■ Exercise prompt:
Return only the line containing "- July 27 @ 5:30 pm - 6:30 pm" and each line after it, exactly as written, through the end of the records.

Structured diff data

══════════

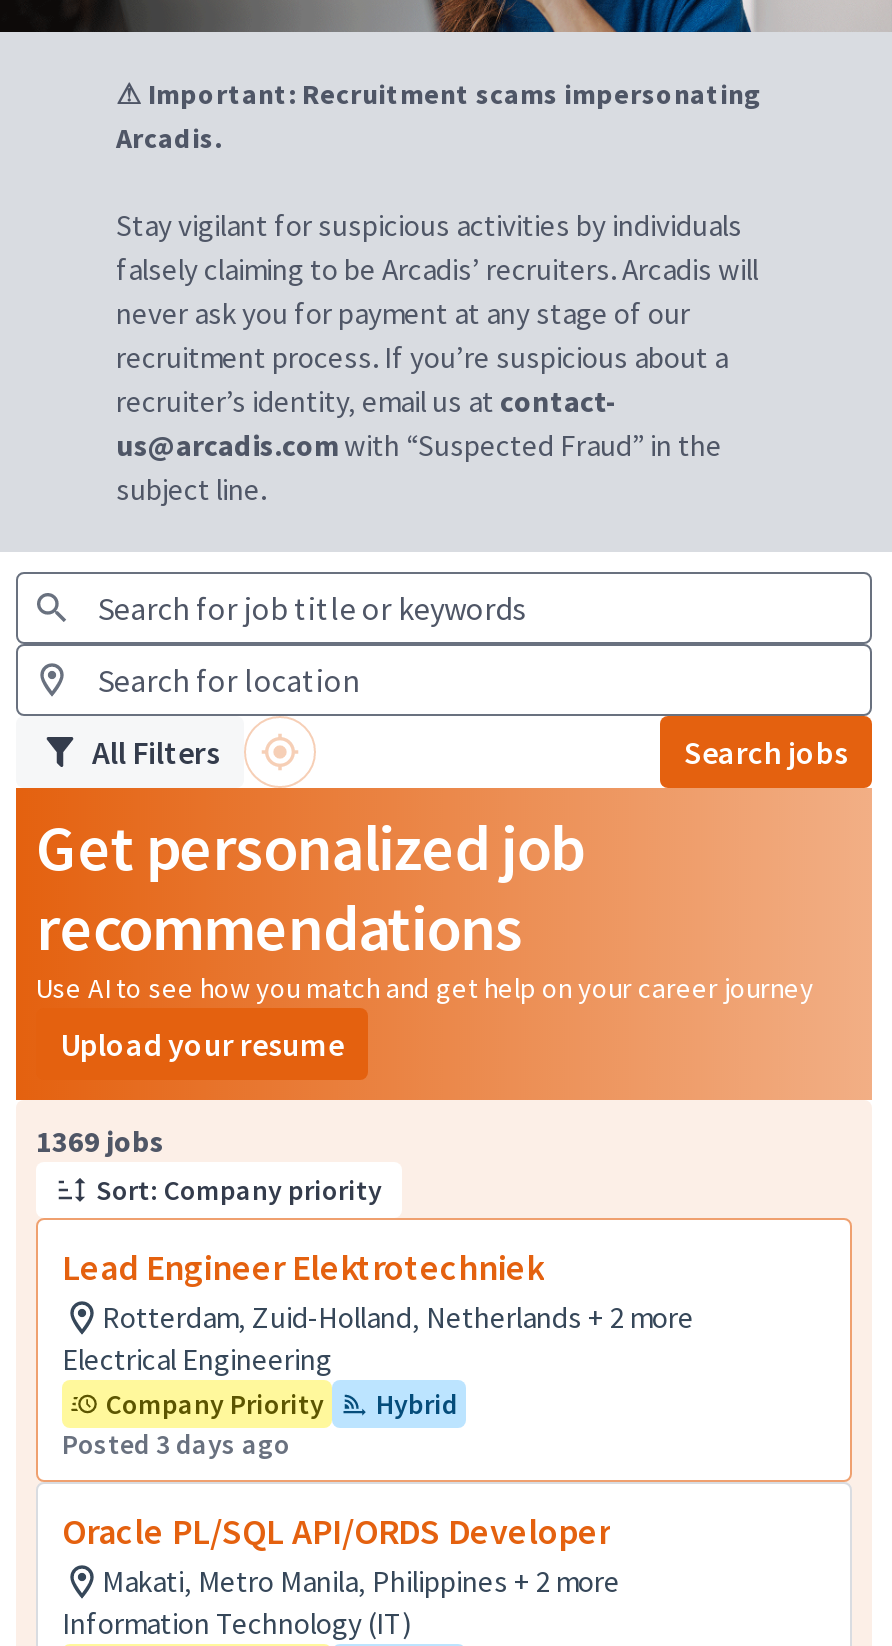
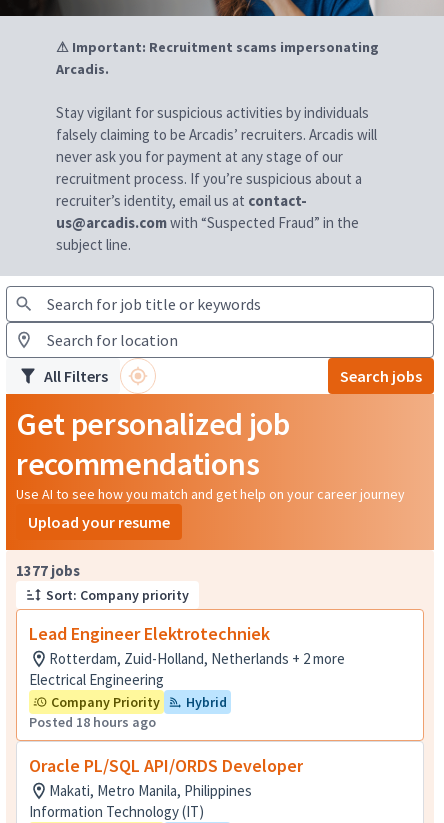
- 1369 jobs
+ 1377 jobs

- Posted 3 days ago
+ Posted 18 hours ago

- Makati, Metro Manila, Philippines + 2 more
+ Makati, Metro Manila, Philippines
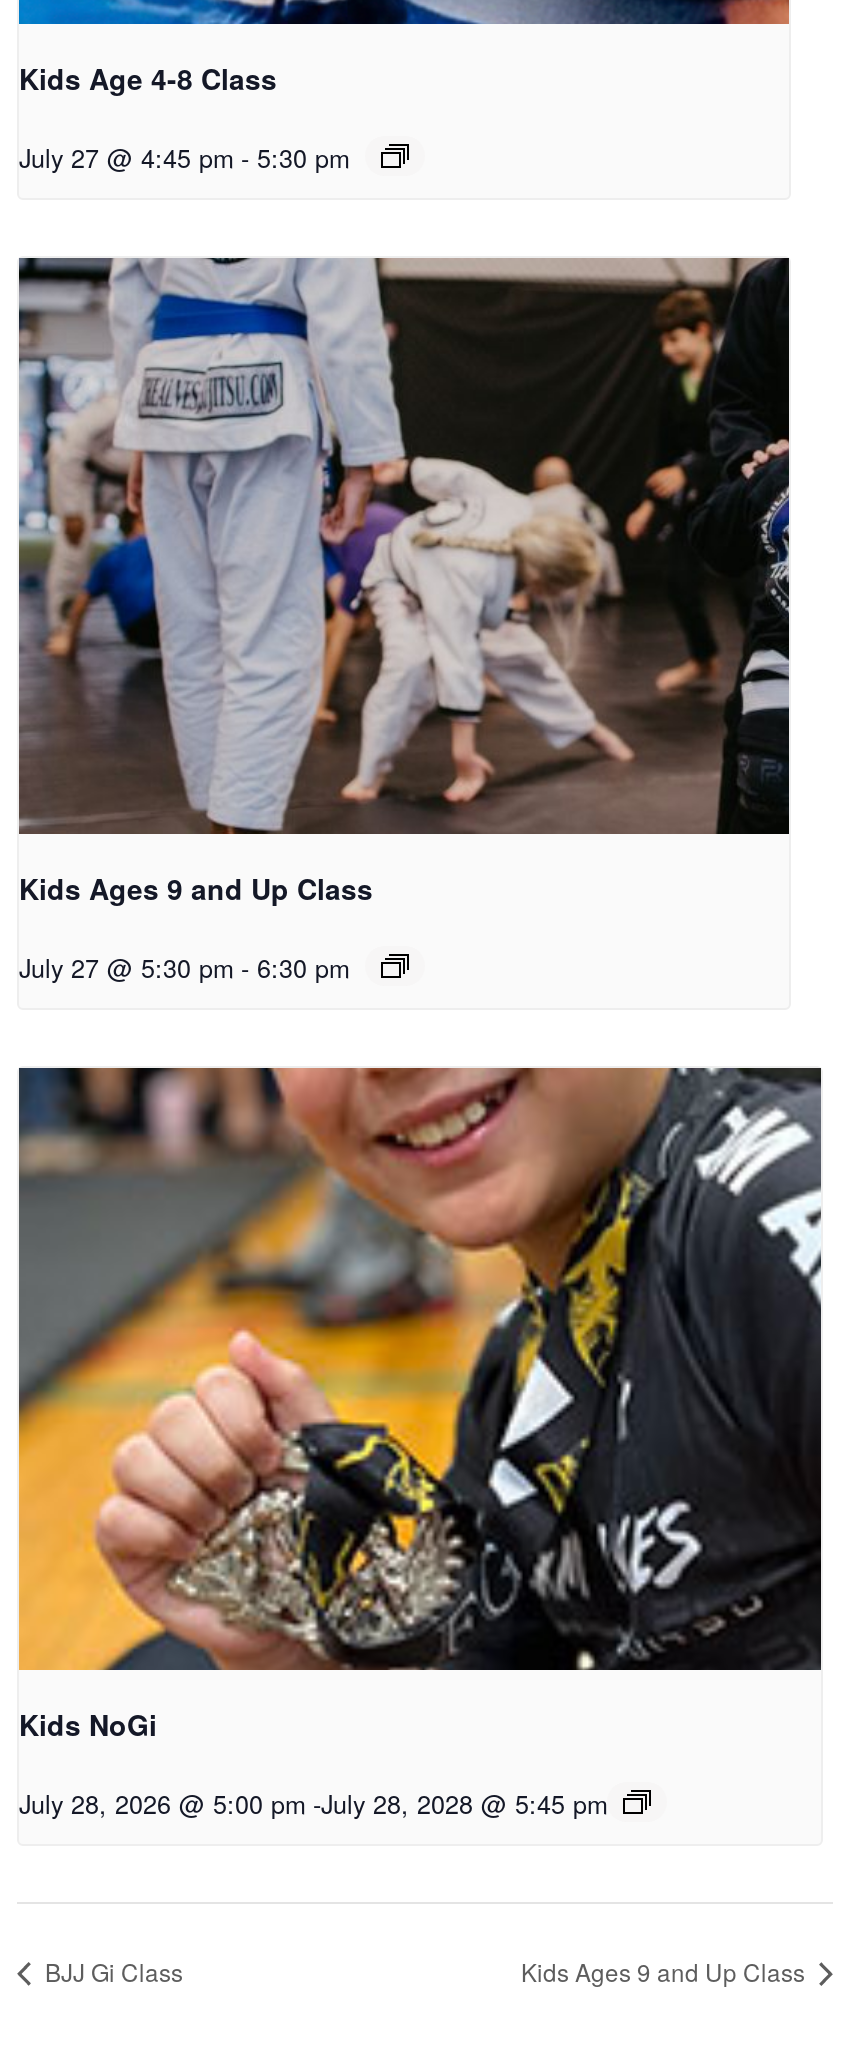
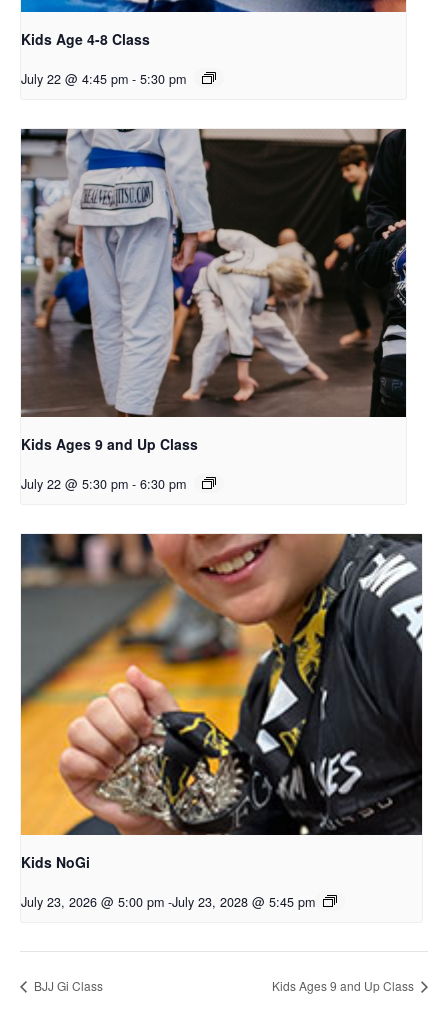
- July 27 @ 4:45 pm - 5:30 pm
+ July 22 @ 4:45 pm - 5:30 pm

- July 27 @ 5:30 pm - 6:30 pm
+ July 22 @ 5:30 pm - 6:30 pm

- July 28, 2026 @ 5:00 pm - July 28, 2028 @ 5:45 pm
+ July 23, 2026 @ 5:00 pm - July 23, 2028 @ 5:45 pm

══════════

■ Result:
- July 27 @ 5:30 pm - 6:30 pm
+ July 22 @ 5:30 pm - 6:30 pm

- July 28, 2026 @ 5:00 pm - July 28, 2028 @ 5:45 pm
+ July 23, 2026 @ 5:00 pm - July 23, 2028 @ 5:45 pm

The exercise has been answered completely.